Синенкины давно поправились, вернулся Сашка, юнкером стал Антон, а Мария по старой памяти прислуживала в господском доме. Платили хорошо, в праздники дарили корзиночку конфет или отрез ткани, в сундук с приданым. Барышня Наталья Павловна любила Марию особенно, спать с собой клала, восхищалась завистливо телом прислуги, в губы целовала. «Вот смола!» думала Мария о барышне; не умея по доброте души отказаться от прилипчивых ласк. Вместе они читали романы о любви, сочиняли шутливо-любовные записки в альбомном стиле. Старые платья барышни перешивали Марии. Однажды Наталья Павловна подарила прислуге шелковые рейтузы, привезенные из Петербурга, где полковничья дочь училась в академии художеств. Мария надела их с замиранием сердца, боясь грома небесного, — ведь по религии надеть женщине подобие мужской одежды грех великий. Увидев рейтузы, Настя «чуть в оморок не упала», порвала их на платочки, а девке задала порку. Покорливая девка временами упрямилась — тяготило христианское смирение, и опять носила «ведьмину сбрую». Это сильно будоражило станицу — девка напялила на себя штаны, должно, близок конец света! Многим хотелось посмотреть на такое бесстыдство. А бабушка Маланья так и поджигает: «Бери ее на цугундер, чего с ней списываться, раздевай ведьму!»

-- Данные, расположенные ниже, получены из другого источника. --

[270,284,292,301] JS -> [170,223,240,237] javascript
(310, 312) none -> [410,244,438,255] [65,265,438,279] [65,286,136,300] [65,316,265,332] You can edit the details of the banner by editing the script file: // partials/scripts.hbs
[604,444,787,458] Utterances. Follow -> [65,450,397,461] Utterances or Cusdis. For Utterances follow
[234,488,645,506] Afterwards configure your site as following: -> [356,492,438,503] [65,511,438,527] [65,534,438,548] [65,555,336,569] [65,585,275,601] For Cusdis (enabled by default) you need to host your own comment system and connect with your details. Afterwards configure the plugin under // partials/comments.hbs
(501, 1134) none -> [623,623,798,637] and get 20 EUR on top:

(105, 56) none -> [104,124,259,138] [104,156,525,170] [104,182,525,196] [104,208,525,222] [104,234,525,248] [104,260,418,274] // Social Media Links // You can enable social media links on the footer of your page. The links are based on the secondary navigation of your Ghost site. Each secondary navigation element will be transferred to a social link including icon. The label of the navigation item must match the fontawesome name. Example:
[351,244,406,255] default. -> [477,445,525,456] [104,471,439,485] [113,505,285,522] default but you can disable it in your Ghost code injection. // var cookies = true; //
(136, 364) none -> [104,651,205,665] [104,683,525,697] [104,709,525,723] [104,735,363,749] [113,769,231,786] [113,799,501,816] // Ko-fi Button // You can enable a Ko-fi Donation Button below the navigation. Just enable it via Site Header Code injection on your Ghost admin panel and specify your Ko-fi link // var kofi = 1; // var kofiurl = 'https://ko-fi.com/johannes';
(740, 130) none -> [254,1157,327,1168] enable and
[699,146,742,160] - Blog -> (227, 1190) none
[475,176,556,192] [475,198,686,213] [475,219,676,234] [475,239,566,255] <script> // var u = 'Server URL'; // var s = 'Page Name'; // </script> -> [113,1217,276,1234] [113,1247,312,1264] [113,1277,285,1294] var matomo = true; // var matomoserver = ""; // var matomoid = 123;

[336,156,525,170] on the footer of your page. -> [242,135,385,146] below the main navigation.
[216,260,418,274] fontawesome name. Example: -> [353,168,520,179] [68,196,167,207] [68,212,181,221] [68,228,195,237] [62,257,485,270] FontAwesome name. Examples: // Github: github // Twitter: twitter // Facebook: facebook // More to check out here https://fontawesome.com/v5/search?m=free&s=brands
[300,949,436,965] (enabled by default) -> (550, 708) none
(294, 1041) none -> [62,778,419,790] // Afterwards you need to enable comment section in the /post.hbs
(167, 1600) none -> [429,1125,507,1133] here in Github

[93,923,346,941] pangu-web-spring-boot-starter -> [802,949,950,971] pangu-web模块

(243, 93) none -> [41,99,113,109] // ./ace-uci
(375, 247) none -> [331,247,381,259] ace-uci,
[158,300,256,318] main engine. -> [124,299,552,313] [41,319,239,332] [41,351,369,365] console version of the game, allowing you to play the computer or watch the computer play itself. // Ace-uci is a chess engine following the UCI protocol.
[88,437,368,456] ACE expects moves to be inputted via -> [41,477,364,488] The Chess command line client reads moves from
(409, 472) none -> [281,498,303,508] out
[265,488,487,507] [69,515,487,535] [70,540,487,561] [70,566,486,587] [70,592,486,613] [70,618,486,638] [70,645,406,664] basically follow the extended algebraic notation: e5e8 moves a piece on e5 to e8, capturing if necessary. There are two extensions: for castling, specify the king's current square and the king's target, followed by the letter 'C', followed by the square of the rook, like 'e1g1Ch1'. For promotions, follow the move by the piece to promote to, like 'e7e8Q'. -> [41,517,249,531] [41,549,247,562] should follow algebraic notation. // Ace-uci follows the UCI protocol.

В четырнадцать лет Мария ушла из «волчьего дома». Работала на «заводе». Когда еще дикие кабаны хрюкали в кустах парка, а волчихи путались с станичными кобелями, открылся бабий промысел. Баб нанимали таскать из родников минеральную воду. О родниках докладывали еще Грозному царю, будто выпивший этой воды излечивался от ран и болезней, получал вторую молодость. Целебную силу воды знали и лейб-медики царя Петра. Детвора мыла бутылки. Ходила туда и Мария, спорая в работе. Как и ее старшие братья, она тянулась на «курс», к книгам, стихам, песням, картинкам, но в станице признавали только требы брюха.
Наталья Павловна стала художницей, любила рисовать казаков. Однажды, видно по злобе, тоже обидела Марию: г а д к и м у т е н к о м назвала и еще одним непонятным словом «готика». И вновь взялась за старое: попросила Марию раздеться у нее в мастерской догола, дескать, рисовать. «Тю, малахольная!» — спужалась девка и «быть моделью» — слово-то срамное отказалась. Черты лебедя в гадком утенке проступили не сразу, но острый глаз художницы их уже различал. Временами Мария казалась красивой, особенно, как открылось Наталье Павловне, в обнаженном виде. Одежда, любая, портила Марию. И вот за эту красоту одни очень любили ее, другие ненавидели — утки не любят лебедей, а куры журавля.
Как-то, возвращаясь с покоса, Глеб Есаулов въехал на коне в розовые от заката буруны Подкумка. Ниже купались голые бабы. Парень искоса посматривал из-за шеи коня на дебелых казачек. На мгновенье из воды вышла высокая, наливающаяся белой нежностью девка. Он не сразу узнал ее, а когда дошло, изумился казак:
— Тю, еще какая баба выйдет!
И долго преследовала его гибкая светлая тростинка с чернеющим лоном и чуть расставленными полными бедрами. Увидел в храме длинную желтую свечу с огоньком — опять вспомнилась старообрядская девка, стройный стебелек с солнечной головой.